Here is the part most programs get wrong. The tier only means something if the partner inside it can feel the difference. If your top tier and your entry tier get the same lead times, the same partner manager, and the same support in practice, you do not have tiers. You have labels. The work is in the levels themselves, not the names printed on the badge.

Earned tiers vs metal-name tiers

The common default is a metal ladder. Bronze, Silver, Gold, Platinum, a gemstone near the top. Impartner's glossary, one of the pages that ranks for this term, advises exactly that: "segment your partners into different tiers like Platinum, Gold, Silver, and Bronze." It looks serious. It mostly signals that the program copied a template, and every tier below the top feels like losing.

PartnerStandard's position is the opposite move. Most programs should default to two tiers. A base Partner level that everyone who qualifies starts in, and one earned Preferred level above it. One rung to climb, one clear thing to aim at. This is more common than the metal ladder makes it look. Crossbeam's 2021 State of the Partner Ecosystem Report found 41% of partnership professionals run a "preferred" partner program or equivalent. You expand past two tiers by partner motion, a reseller, a services partner, a technology partner each get their own short ladder, never by adding more metals.

Earned tiers (PartnerStandard view)Metal-name tiers (the template default)
What the name saysThe behavior or capability the level representsA rank with no information in it
How manyStart with two, expand by motionOften five or more, vanity-driven
BasisCurrent-year value flow and fitOften legacy revenue and tenure

A tier is also not the same as a partner type. The type is the motion a partner runs with you, reseller, services, technology, referral. The tier is how much of that motion they have proven. The same company can sit high on one ladder and low on another.

Common questions

What is a partner tier?

A partner tier is a level inside a partner program that decides how much access, support, and economics a partner gets, based on what they actually exchange with you. The point is to put scarce resources behind the partners producing the most value, in a way the partner can predict and work toward.

How many partner tiers should a program have?

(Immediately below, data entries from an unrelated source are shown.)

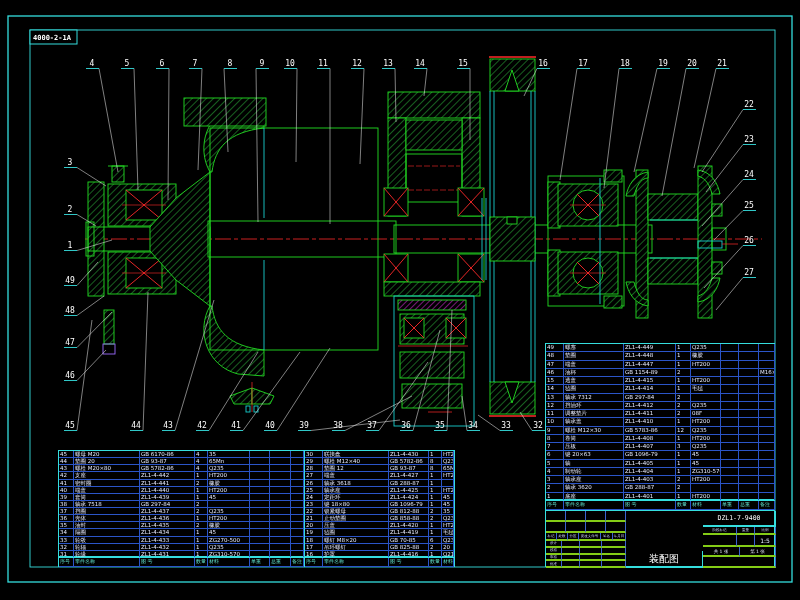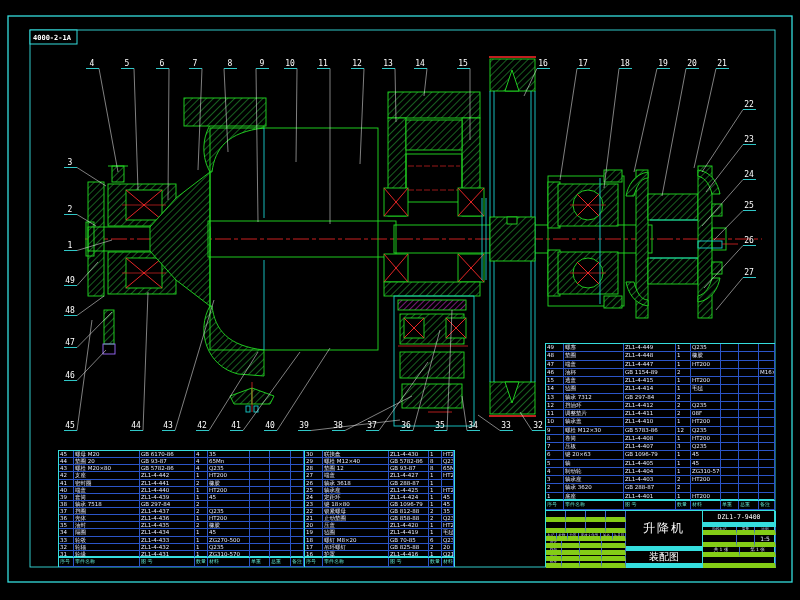--- a/index.html
+++ b/index.html
@@ -10,21 +10,21 @@
   .cou{stroke:#35dede;stroke-width:0.9;}
   .col{stroke:#e9e9e9;stroke-width:0.55;}
   .docnum{fill:#ffffff;font-size:7px;font-weight:bold;font-family:"DejaVu Sans Mono",monospace;}
   .grid{display:grid;position:absolute;background:#000;border:1px solid #35dede;box-sizing:border-box;}
   .cell{border-right:1px solid #2b55c8;border-bottom:1px solid #2b55c8;color:#e8ecff;
         font-size:5.5px;line-height:6.8px;overflow:hidden;white-space:nowrap;
         padding:0 1px;box-sizing:border-box;}
   .hdr .cell{color:#63e6cf;font-size:5px;border-color:#2b55c8;}
   #titleblock{position:absolute;left:545px;top:510px;width:230px;height:57px;
               border:1px solid #35dede;background:#000;box-sizing:border-box;}
-  .tbc{position:absolute;border-right:1px solid #3b63d0;border-bottom:5px solid #84cc16;
+  .tbc{position:absolute;border-right:1px solid #3b63d0;border-bottom:2px solid #84cc16;
        box-sizing:border-box;display:flex;align-items:center;justify-content:center;
        color:#fff;overflow:hidden;white-space:nowrap;}
   .tbc.major{border-color:#35dede;}
   .big{font-size:12px;letter-spacing:2px;}
   .mid{font-size:10px;}
   .tiny{font-size:3.5px;color:#cfd6ff;}
   .sm{font-size:4.5px;color:#e8ecff;}
   .dno{font-size:6.5px;font-family:"DejaVu Sans Mono",monospace;}
 </style>
 </head>
@@ -743,21 +743,20 @@
       <div class="tbc tiny" style="left: 0px; top: 43.5px; width: 16px; height: 6.75px;">审核</div>
       <div class="tbc tiny" style="left: 16px; top: 43.5px; width: 18px; height: 6.75px;"></div>
       <div class="tbc tiny" style="left: 34px; top: 43.5px; width: 22px; height: 6.75px;"></div>
       <div class="tbc tiny" style="left: 56px; top: 43.5px; width: 24px; height: 6.75px;"></div>
       <div class="tbc tiny" style="left: 0px; top: 50.25px; width: 16px; height: 6.75px;">批准</div>
       <div class="tbc tiny" style="left: 16px; top: 50.25px; width: 18px; height: 6.75px;"></div>
       <div class="tbc tiny" style="left: 34px; top: 50.25px; width: 22px; height: 6.75px;"></div>
       <div class="tbc tiny" style="left: 56px; top: 50.25px; width: 24px; height: 6.75px;"></div>
     </div>
 
-  <div class="tbc major big" style="left:80px;top:0;width:77px;height:40px;">升降机</div>
   <div class="tbc major mid" style="left:80px;top:40px;width:77px;height:17px;">装配图</div>
 
   <div class="tbc major dno" style="left:157px;top:0;width:73px;height:16px;">DZL1-7-9400</div>
   <div class="tbc tiny" style="left:157px;top:16px;width:34px;height:8px;">阶段标记</div>
   <div class="tbc tiny" style="left:191px;top:16px;width:18px;height:8px;">重量</div>
   <div class="tbc tiny" style="left:209px;top:16px;width:21px;height:8px;">比例</div>
   <div class="tbc sm" style="left:157px;top:24px;width:34px;height:12px;"></div>
   <div class="tbc sm" style="left:191px;top:24px;width:18px;height:12px;"></div>
   <div class="tbc sm" style="left:209px;top:24px;width:21px;height:12px;font-size:6px;">1:5</div>
   <div class="tbc sm" style="left:157px;top:36px;width:37px;height:10px;">共 1 张</div>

Start with two. A base Partner tier everyone qualifies into, and one earned Preferred tier above it. That covers most new and small programs and keeps the structure partner-centric. Add motion-specific levels only once you run different motions at volume, and even then keep each ladder to three or four levels, never five or more. See the partner tiering guide.

Should we name our tiers Gold, Silver, Bronze?

No. Metal names tell partners you used a template. Use names that describe the behavior or capability the level represents, which also makes the rules behind each tier easier to remember and easier to defend in a downgrade conversation. The Preferred Partner Program guide walks through the two-tier version of this.